(Before-and-after change records)
- - - -

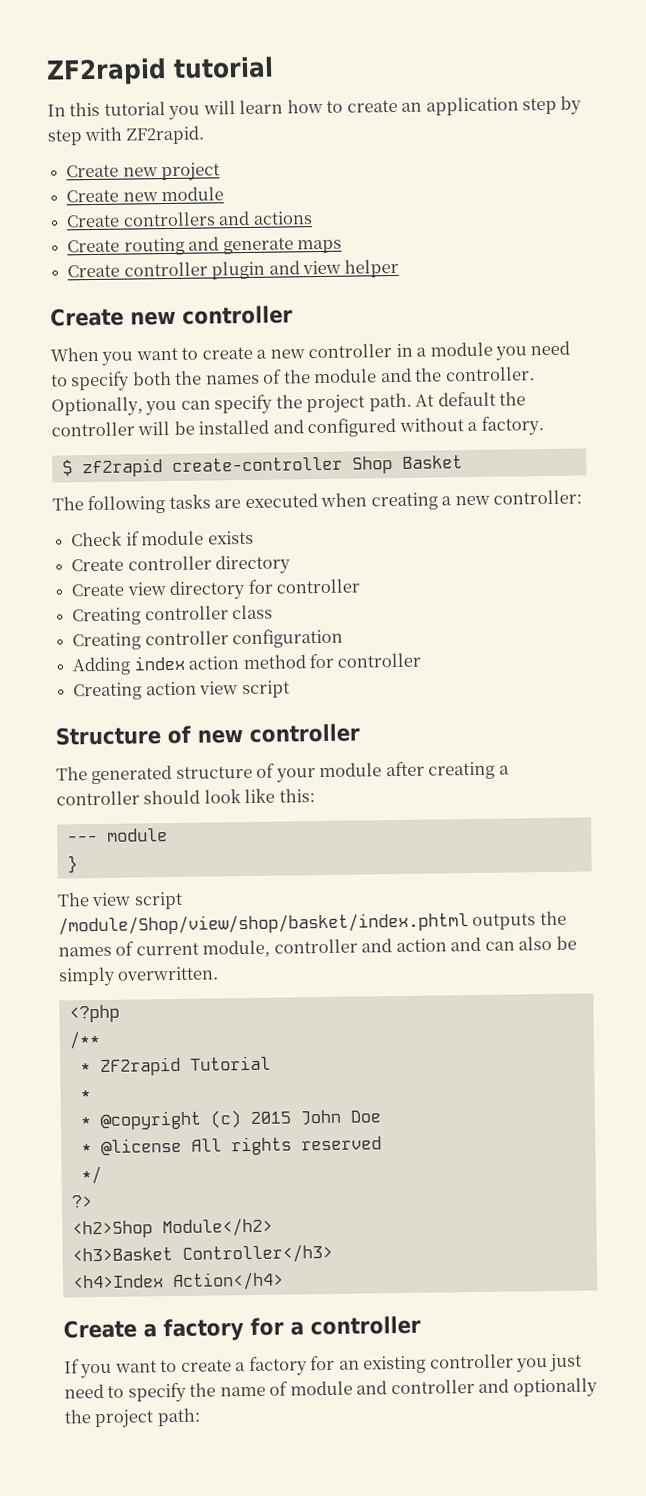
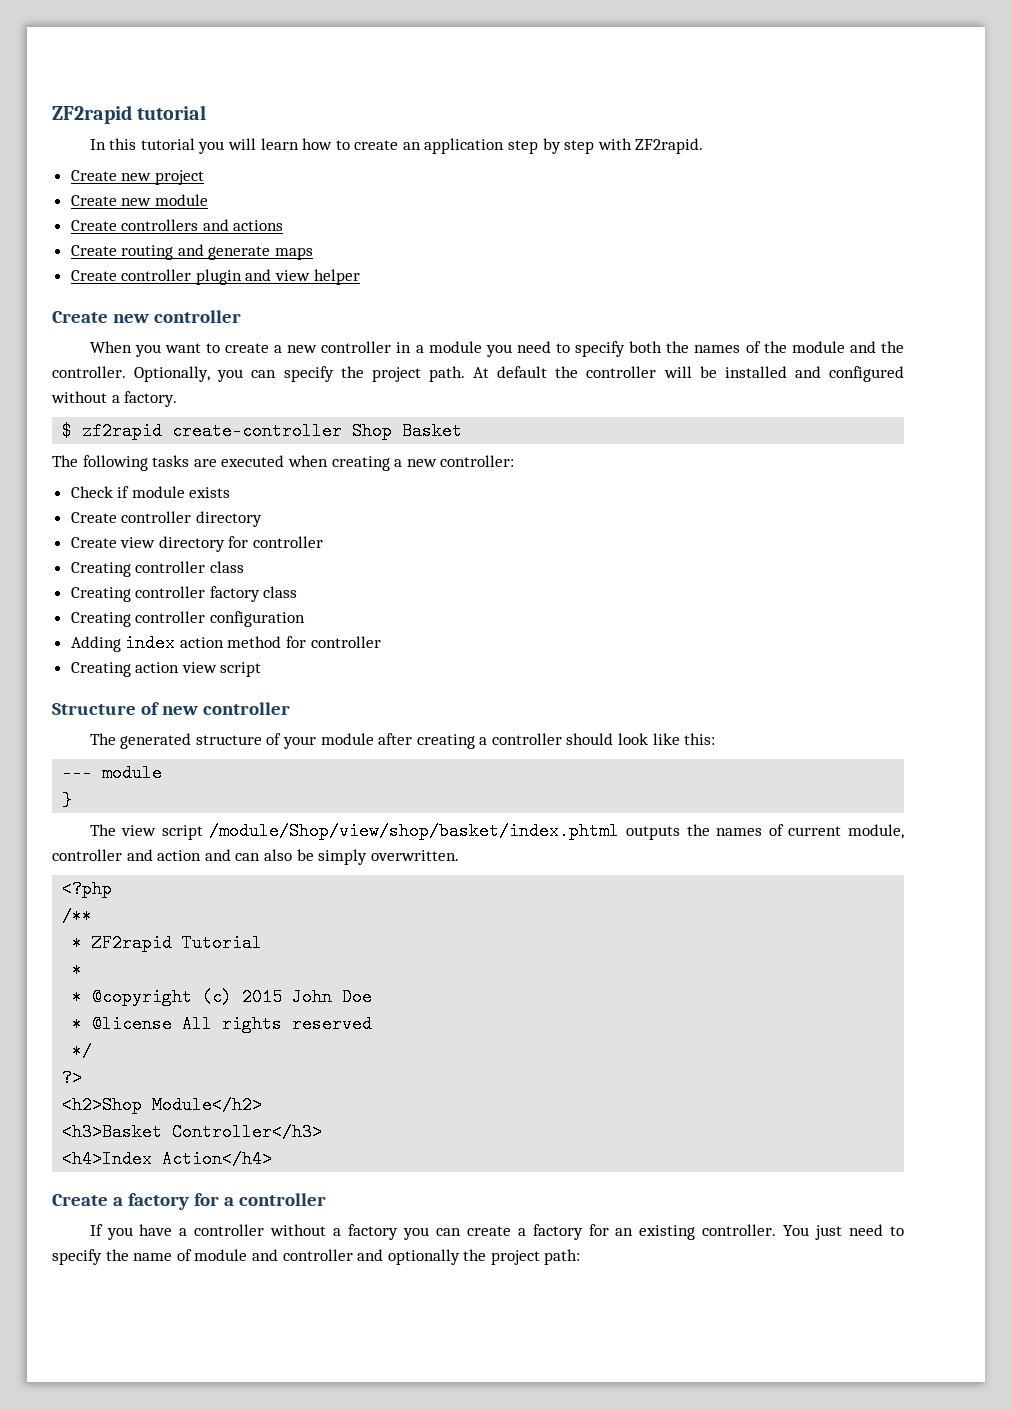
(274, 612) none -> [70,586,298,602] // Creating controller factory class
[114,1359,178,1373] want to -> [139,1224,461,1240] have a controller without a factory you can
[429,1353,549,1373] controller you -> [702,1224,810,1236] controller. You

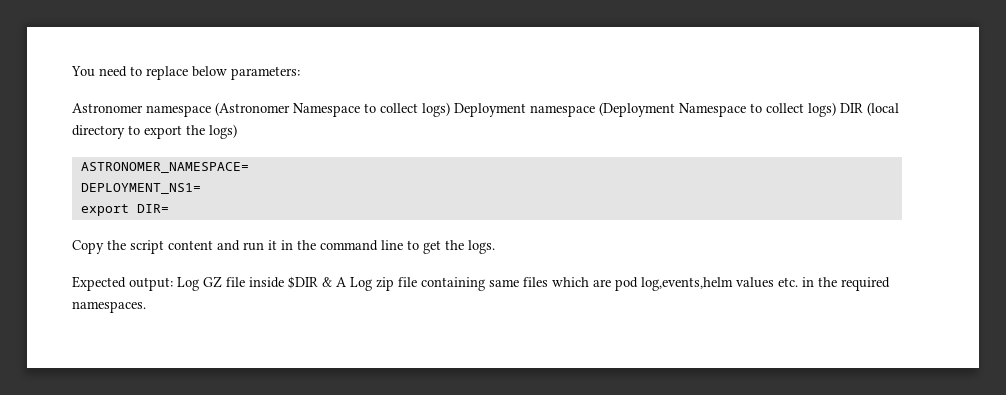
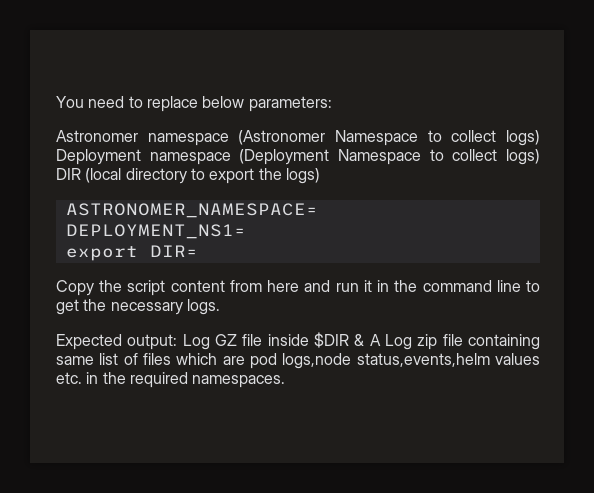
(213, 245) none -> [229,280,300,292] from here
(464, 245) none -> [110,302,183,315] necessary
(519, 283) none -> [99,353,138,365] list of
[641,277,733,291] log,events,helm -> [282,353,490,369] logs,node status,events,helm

- - - -

Work item: Could the data above be copied out exactly, with no pictures kept?

Solution for this exercise:
(274, 612) none -> [70,586,298,602] // Creating controller factory class
[114,1359,178,1373] want to -> [139,1224,461,1240] have a controller without a factory you can
[429,1353,549,1373] controller you -> [702,1224,810,1236] controller. You

(213, 245) none -> [229,280,300,292] from here
(464, 245) none -> [110,302,183,315] necessary
(519, 283) none -> [99,353,138,365] list of
[641,277,733,291] log,events,helm -> [282,353,490,369] logs,node status,events,helm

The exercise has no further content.